» **Exercise brief**
Every line of the data must be copied exactly.

• • •

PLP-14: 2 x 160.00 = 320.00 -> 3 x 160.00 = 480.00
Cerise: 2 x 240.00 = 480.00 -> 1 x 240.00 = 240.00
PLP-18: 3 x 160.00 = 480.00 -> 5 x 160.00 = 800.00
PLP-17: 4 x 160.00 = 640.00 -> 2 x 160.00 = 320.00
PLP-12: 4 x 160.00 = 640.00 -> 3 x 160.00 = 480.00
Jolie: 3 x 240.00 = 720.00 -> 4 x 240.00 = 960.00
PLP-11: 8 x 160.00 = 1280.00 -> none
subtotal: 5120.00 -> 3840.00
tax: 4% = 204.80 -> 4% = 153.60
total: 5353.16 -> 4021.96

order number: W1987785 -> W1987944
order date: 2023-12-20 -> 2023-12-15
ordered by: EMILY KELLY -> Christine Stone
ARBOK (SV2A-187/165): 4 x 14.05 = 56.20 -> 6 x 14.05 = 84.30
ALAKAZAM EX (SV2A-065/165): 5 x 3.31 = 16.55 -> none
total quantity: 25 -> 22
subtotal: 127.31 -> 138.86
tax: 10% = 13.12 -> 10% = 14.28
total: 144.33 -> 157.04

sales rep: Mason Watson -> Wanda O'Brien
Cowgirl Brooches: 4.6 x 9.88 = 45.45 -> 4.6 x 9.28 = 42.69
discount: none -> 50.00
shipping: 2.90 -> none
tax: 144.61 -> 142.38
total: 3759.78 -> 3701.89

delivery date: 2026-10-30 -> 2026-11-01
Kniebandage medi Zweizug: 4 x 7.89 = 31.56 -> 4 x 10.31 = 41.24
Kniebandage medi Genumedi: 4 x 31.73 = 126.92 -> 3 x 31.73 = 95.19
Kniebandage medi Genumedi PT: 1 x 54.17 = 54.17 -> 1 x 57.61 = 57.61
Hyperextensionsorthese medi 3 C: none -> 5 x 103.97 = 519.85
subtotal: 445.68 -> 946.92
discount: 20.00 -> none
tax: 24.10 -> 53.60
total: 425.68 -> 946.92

• • •

» **Completed task**
PLP-14: 2 x 160.00 = 320.00 -> 3 x 160.00 = 480.00
Cerise: 2 x 240.00 = 480.00 -> 1 x 240.00 = 240.00
PLP-18: 3 x 160.00 = 480.00 -> 5 x 160.00 = 800.00
PLP-17: 4 x 160.00 = 640.00 -> 2 x 160.00 = 320.00
PLP-12: 4 x 160.00 = 640.00 -> 3 x 160.00 = 480.00
Jolie: 3 x 240.00 = 720.00 -> 4 x 240.00 = 960.00
PLP-11: 8 x 160.00 = 1280.00 -> none
subtotal: 5120.00 -> 3840.00
tax: 4% = 204.80 -> 4% = 153.60
total: 5353.16 -> 4021.96

order number: W1987785 -> W1987944
order date: 2023-12-20 -> 2023-12-15
ordered by: EMILY KELLY -> Christine Stone
ARBOK (SV2A-187/165): 4 x 14.05 = 56.20 -> 6 x 14.05 = 84.30
ALAKAZAM EX (SV2A-065/165): 5 x 3.31 = 16.55 -> none
total quantity: 25 -> 22
subtotal: 127.31 -> 138.86
tax: 10% = 13.12 -> 10% = 14.28
total: 144.33 -> 157.04

sales rep: Mason Watson -> Wanda O'Brien
Cowgirl Brooches: 4.6 x 9.88 = 45.45 -> 4.6 x 9.28 = 42.69
discount: none -> 50.00
shipping: 2.90 -> none
tax: 144.61 -> 142.38
total: 3759.78 -> 3701.89

delivery date: 2026-10-30 -> 2026-11-01
Kniebandage medi Zweizug: 4 x 7.89 = 31.56 -> 4 x 10.31 = 41.24
Kniebandage medi Genumedi: 4 x 31.73 = 126.92 -> 3 x 31.73 = 95.19
Kniebandage medi Genumedi PT: 1 x 54.17 = 54.17 -> 1 x 57.61 = 57.61
Hyperextensionsorthese medi 3 C: none -> 5 x 103.97 = 519.85
subtotal: 445.68 -> 946.92
discount: 20.00 -> none
tax: 24.10 -> 53.60
total: 425.68 -> 946.92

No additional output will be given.